High altitude pulmonary edema typically develops at altitudes higher than 2438 m (8000 feet) within 2 to 3 days of exposure with an incidence of 0.1%–1.6%. 2 The diagnosis requires a combination of at least 2 symptoms: dyspnea at rest, cough, decreased exercise performance, chest tightness, or congestion; and at least 2 physical examination findings: tachycardia, tachypnea, crackles or wheezing heard in the lungs, or hypoxia. 3 High altitude pulmonary edema develops as a result of pulmonary hypertension, resulting in degeneration of the alveolar blood-gas barrier and the consequent development of interstitial edema. 2
The present data regarding prescription amphetamine effects on the pulmonary vasculature are limited to several case reports and retrospective studies, predominantly of the banned high-potency agent fenfluramine, including the aforementioned case report of fenfluramine-associated HAPE. Although scant, the current data point to an association between even low-potency amphetamines and pulmonary arterial hypertension, including several case reports of lisdexamfetamine inducing pulmonary arterial hypertension. 1 ,4,5 The mechanism of this relationship likely involves both direct and indirect sympathomimetic effects, ultimately leading to pulmonary vasculature vasoconstriction.

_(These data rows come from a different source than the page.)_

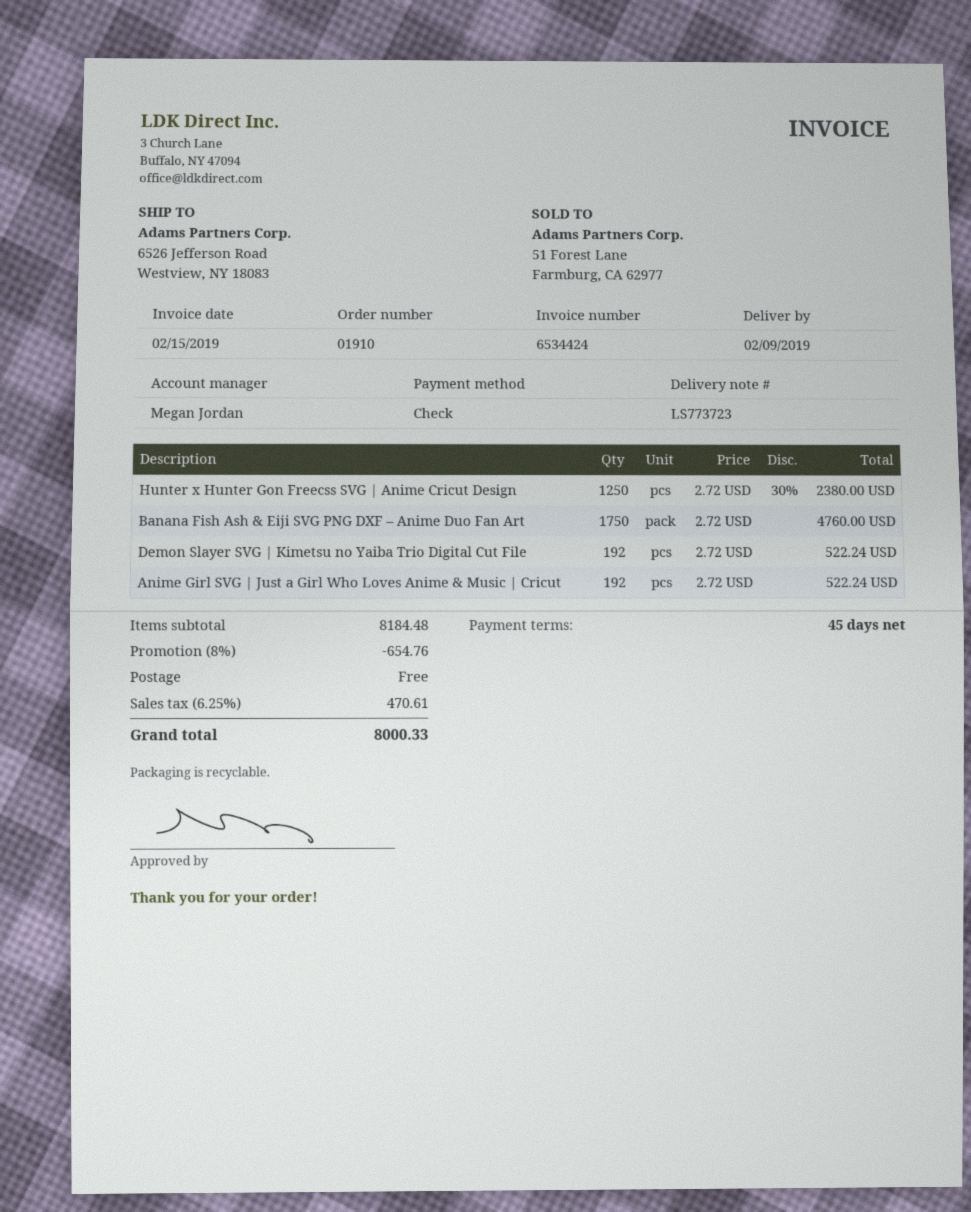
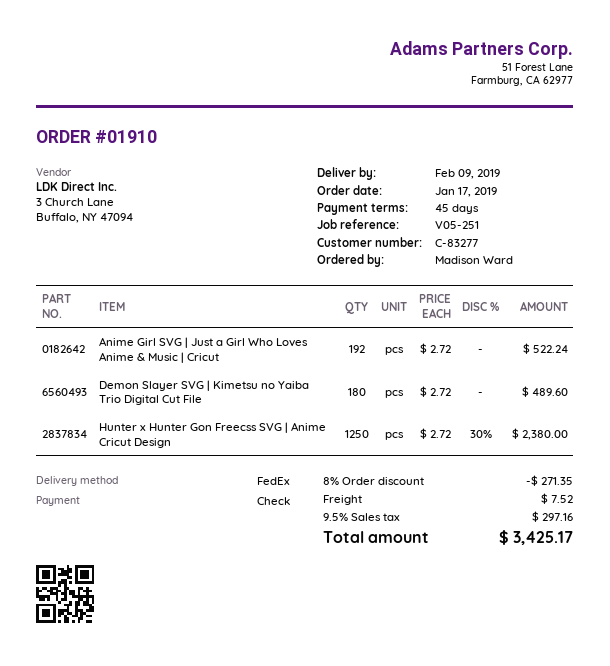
Banana Fish Ash & Eiji SVG PNG DXF – Anime Duo Fan Art: 1750 x 2.72 = 4760.00 -> none
Demon Slayer SVG | Kimetsu no Yaiba Trio Digital Cut File: 192 x 2.72 = 522.24 -> 180 x 2.72 = 489.60
discount: 8% = 654.76 -> 8% = 271.35
shipping: 0.00 -> 7.52
tax: 6.25% = 470.61 -> 9.5% = 297.16
total: 8000.33 -> 3425.17

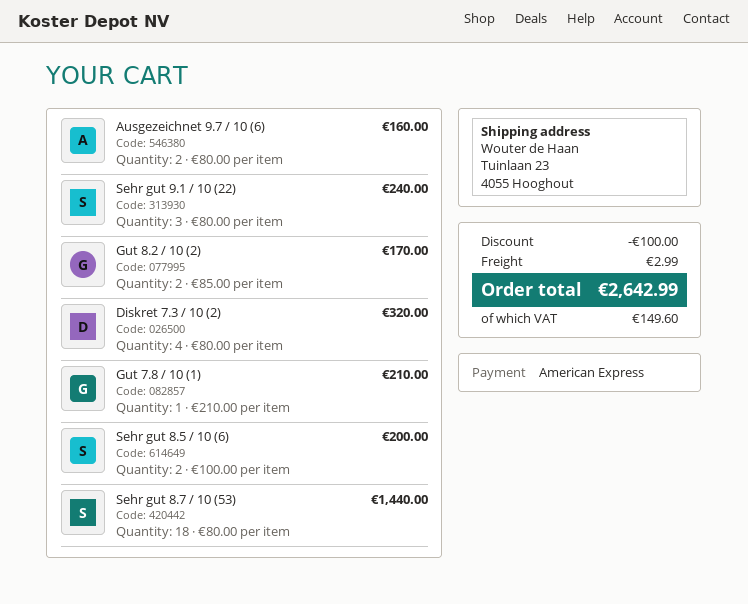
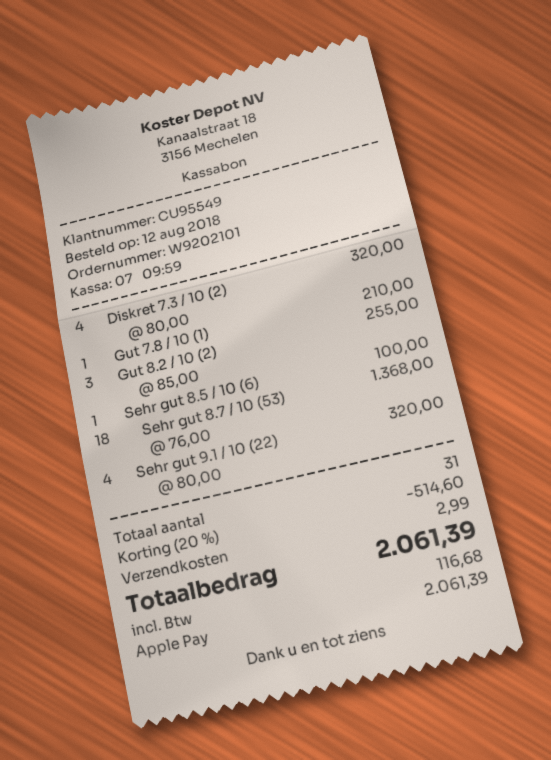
payment method: American Express -> Apple Pay
Ausgezeichnet 9.7 / 10 (6): 2 x 80.00 = 160.00 -> none
Sehr gut 9.1 / 10 (22): 3 x 80.00 = 240.00 -> 4 x 80.00 = 320.00
Gut 8.2 / 10 (2): 2 x 85.00 = 170.00 -> 3 x 85.00 = 255.00
Sehr gut 8.5 / 10 (6): 2 x 100.00 = 200.00 -> 1 x 100.00 = 100.00
Sehr gut 8.7 / 10 (53): 18 x 80.00 = 1440.00 -> 18 x 76.00 = 1368.00
discount: 100.00 -> 514.60
tax: 149.60 -> 116.68
total: 2642.99 -> 2061.39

Limitations of this report are many. By the time he was evaluated at the sea level hospital, this patient had received more than 6 hours of oxygen therapy and greater than 3962 m (13 000 feet) of descent, and his symptoms had resolved in full. Despite documentation of audible rales on examination in the field, given the lack of a compelling chest roentgenogram suggestive of edema at the sea level hospital, it is possible he did not have HAPE. Several alternative diagnoses were entertained during our patient's evaluation, including medication side effect (dyspnea 2%), excessive acetazolamide-induced diuresis from inappropriate dosing (although our patient had taken the identical regimen previously), an interaction between acetazolamide and the metabolism or excretion of lisdexamfetamine, and ventricular trigeminy (a chronic diagnosis previously well tolerated). These competing diagnoses continue to appear much less likely than a new occurrence of HAPE.
Given the increasingly large numbers of pediatric and adolescent patients on low-potency oral amphetamines, close surveillance is indicated. Further investigations into low-potency oral amphetamine use and potential increased HAPE susceptibility will be required to establish an association.